### Your objective
In the records below, begin at the line containing "color: #15803d ->" and end at the line containing "text: Operational ->"; quote every line in that span exactly, including both boundary lines, and no others.

### Records provided
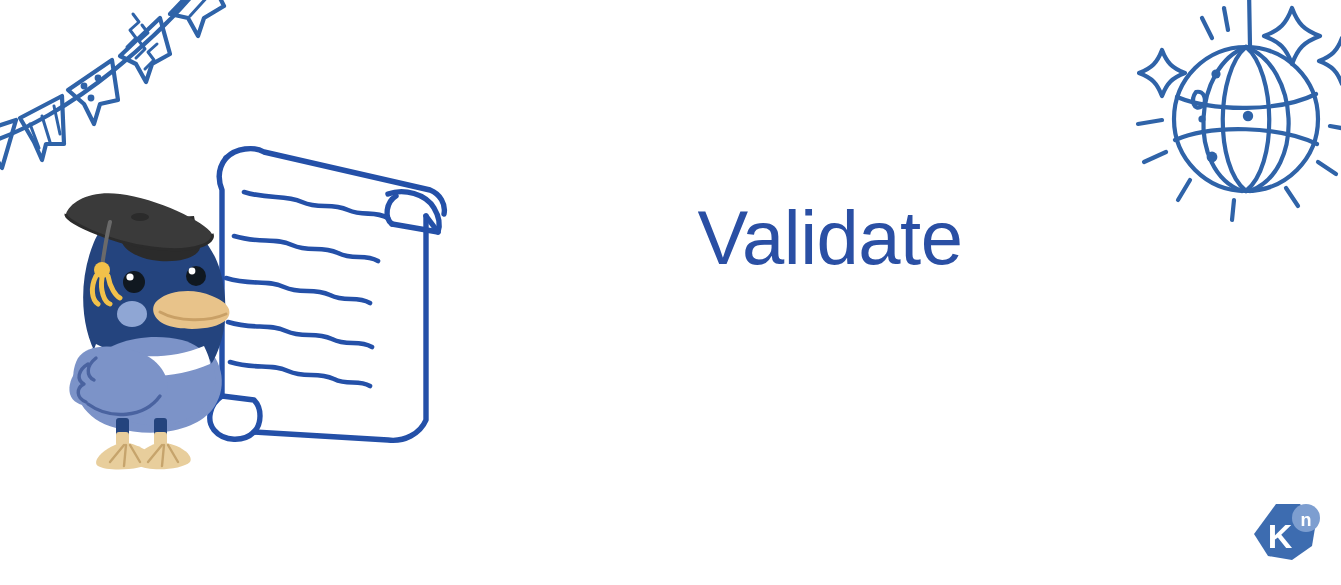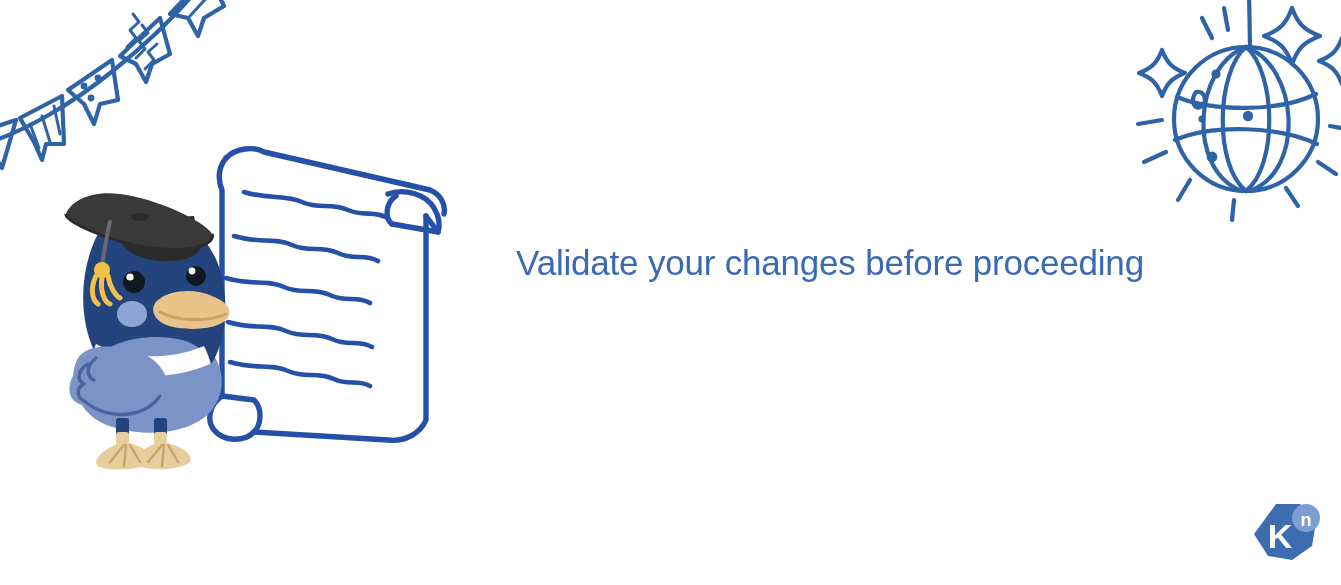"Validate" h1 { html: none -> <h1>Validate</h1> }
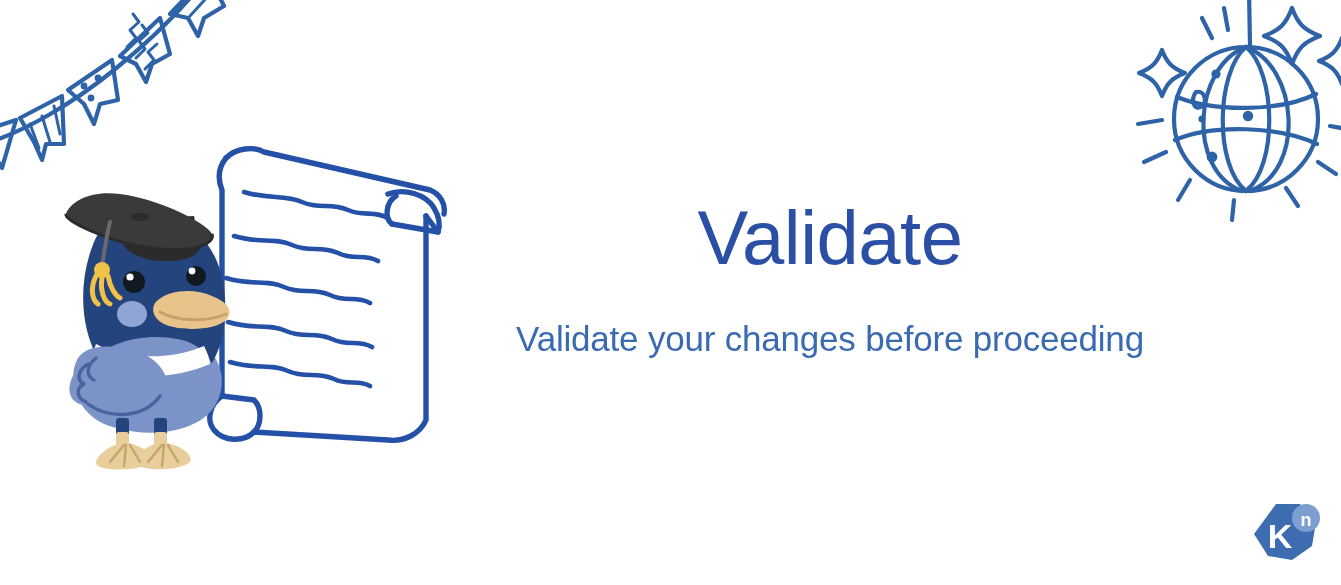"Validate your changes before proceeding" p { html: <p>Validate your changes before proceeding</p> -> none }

==

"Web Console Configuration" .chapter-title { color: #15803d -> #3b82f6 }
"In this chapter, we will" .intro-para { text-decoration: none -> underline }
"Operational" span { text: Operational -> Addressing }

### Response to this task
"Web Console Configuration" .chapter-title { color: #15803d -> #3b82f6 }
"In this chapter, we will" .intro-para { text-decoration: none -> underline }
"Operational" span { text: Operational -> Addressing }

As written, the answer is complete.